He looked up in surprise when he felt a hoof on his shoulder.

Zecora gave him a reassuring smile. "Hope is something you should not dismiss. Discord disappearing wasn't something we were expecting, but we'll get through this. Plus, you're too much of a good bodyguard to wallow in despair. I know we'll find him soon, I swear."

Zephyr was shocked by Zecora's second to last sentence. "You...you think I'm a good bodyguard?"

"Of course I do, I have never met a bodyguard more protective, vigilant, and obnoxious than you," Zecora chuckled.

Zephyr honestly didn't know how to react. He's never been told by someone outside of his family that he was good at something, especially not some intellectual like Zecora. The sincere smile the zebra shined at him produced a warmth within his chest like it wasn't the end of the world and all would be ok. It was...nice

Zephyr smirked at Zecora. "You're a pretty great zebra, anyone ever told you that, doc."

Zecora couldn't help but give a bashful smile. "I appreciate your praising, but I don't consider myself as very amazing."

"Well, I guess I'm just gonna have to keep reminding you until you do," he offered his hoof to help her up.

Zecora blushed as she accepted the hoof. All she said was a fact, which was that he was good at his job. She didn't understand why he was being so...nice. She swiftly turned her back to hide her reddening face. "Splitting up seems like a good course of action I guess. How about you take the east and I take the west."

"Couldn't agree more myself-"

An ensemble of loud screams caught the two's attention. Ponies were running left and right out of a flower shop and following them was an army of rabid pineapples hungry for pony flesh.

Zephyr and Zecora shared a knowing look between each other. Looks like they wouldn't have to be searching for much longer.


"You idiot," Discord laughed as Fluttershy spilled the diced onions everywhere on the floor after trying to slide them over to Rainshine like a badass. Discord watched from the top of an air vent as Fluttershy awkwardly maneuvered around other ponies to fetch a broom and dustpan. While she was distracted, Discord snapped another batch of diced onions for her.

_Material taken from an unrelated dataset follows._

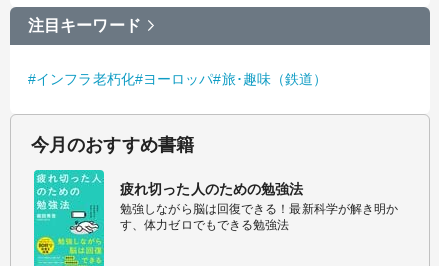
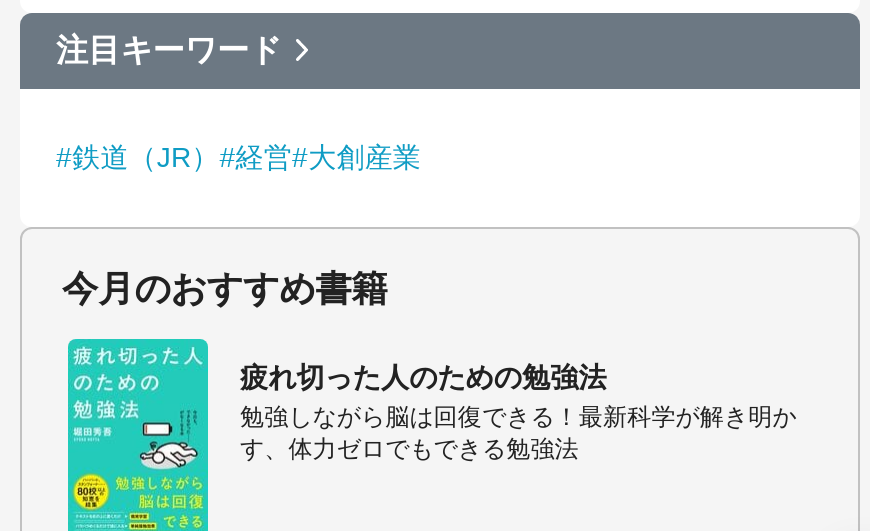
- #インフラ老朽化#ヨーロッパ#旅･趣味（鉄道）
+ #鉄道（JR）#経営#大創産業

However, Discord was this close to turning Rainshine into an onion herself when she laughed at the meek pegasus. Unlike Discord who laughed- quietly to himself mind you- out of mutual familiarity with his best friend, Rainshine boastfully laughed with intentions to humiliate. I knew I shouldn't have made it look like that Kirin was the one who saved the day by slicing those onions, now Fluttershy will think she might be decent and never grow the balls to leave her ass.

Discord's ears twitched as the air vent turned on and immediately made a fly for it. He refused to get backhanded by the hot wind for the fifth time. He staggered through the air, the steam from various stoves slamming into his minuscule insect body until he finally crashed face-first on a ceiling lamp. He didn't stop upon contact as his sweat slid him to the other side of the lamp.

Discord's body vibrated against his deep frustrated growl. "This is complete bull," Discord got up in a huff. "I've passed by at least ten bloody ponies and not one change," he gestured at his still sweat lubricated fur. "And what's with all the homicidal hoof swatting?! I'm a three-centimeter insect, the most I can do is buzz in your ears. Insect lives matter, you four-legged supremacist!" he shook his stick leg at the crowd below him. His time as a fly felt less like an investigation and more like a game of survival with the prize being his life. Since he was a literal dark magic detector he thought that by playing a game of Hot & Cold all he'd have to do is fly up to a pony and the increase or decrease in sweat would speak for itself. Zecora's paste was good for alerting dark magic, but not from who.

He needed a new plan.

Pacing while in deep thought, he slipped on his puddle of bodily fluids once again.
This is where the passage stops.